(Revision comparison data)
============
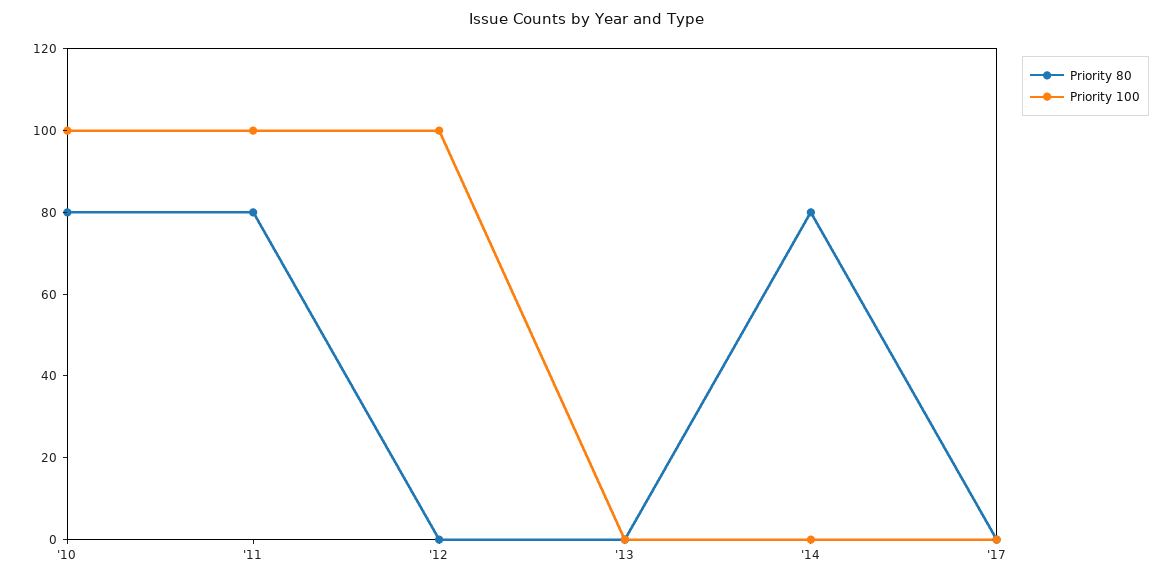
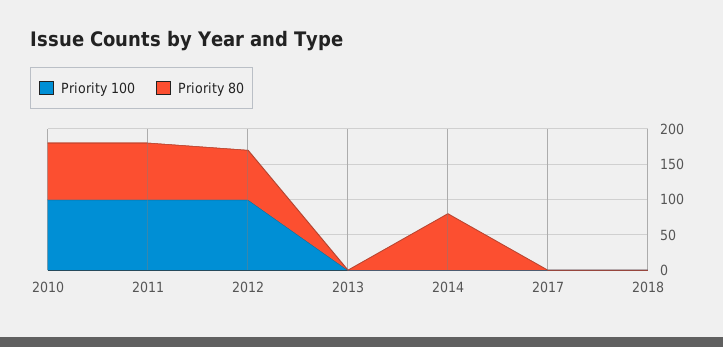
Priority 80, '12: 0 -> 75
Priority 100, 2018: none -> 0
Priority 80, 2018: none -> 0

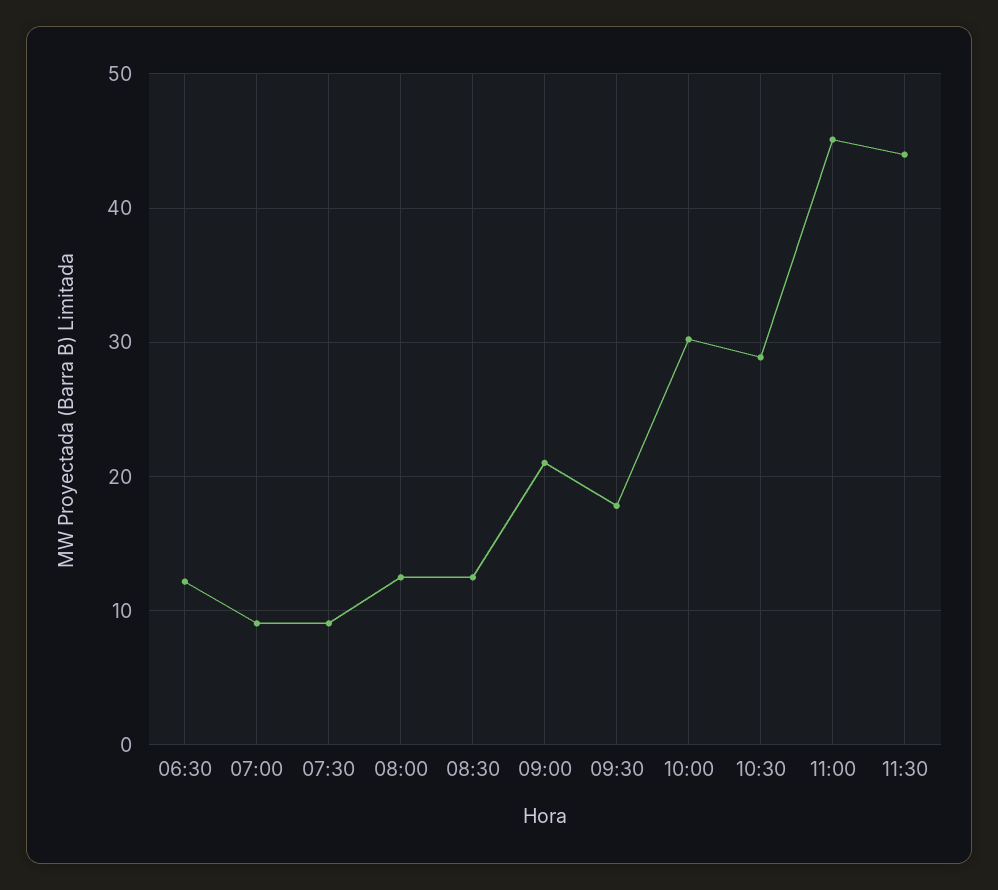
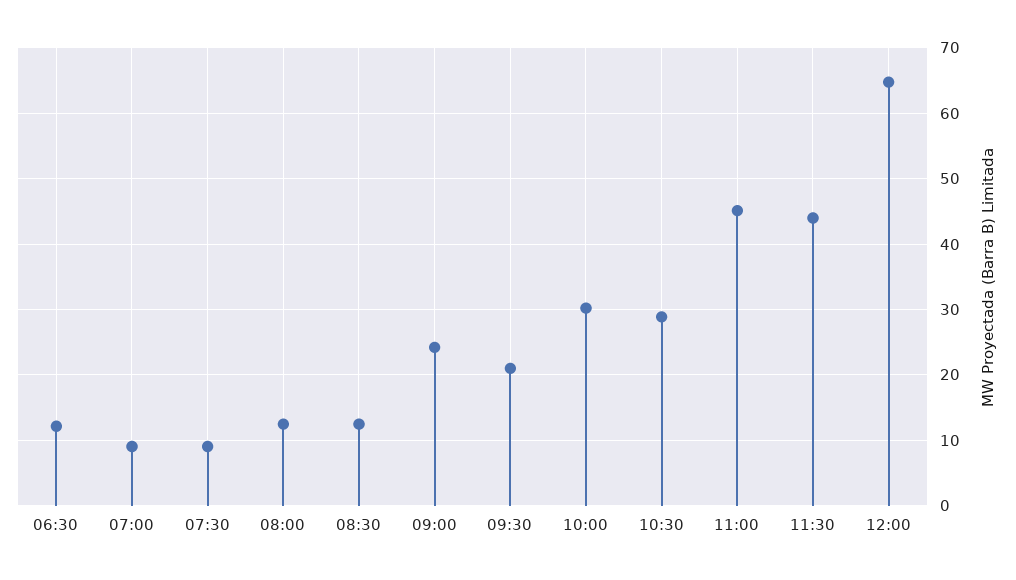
09:00: 21 -> 24
09:30: 18 -> 21
12:00: none -> 65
============
> TASK DESCRIPTION: Scan the records for lines that hold "none", and reproduce each one you find.

> RESULT OF THE TASK:
Priority 100, 2018: none -> 0
Priority 80, 2018: none -> 0
12:00: none -> 65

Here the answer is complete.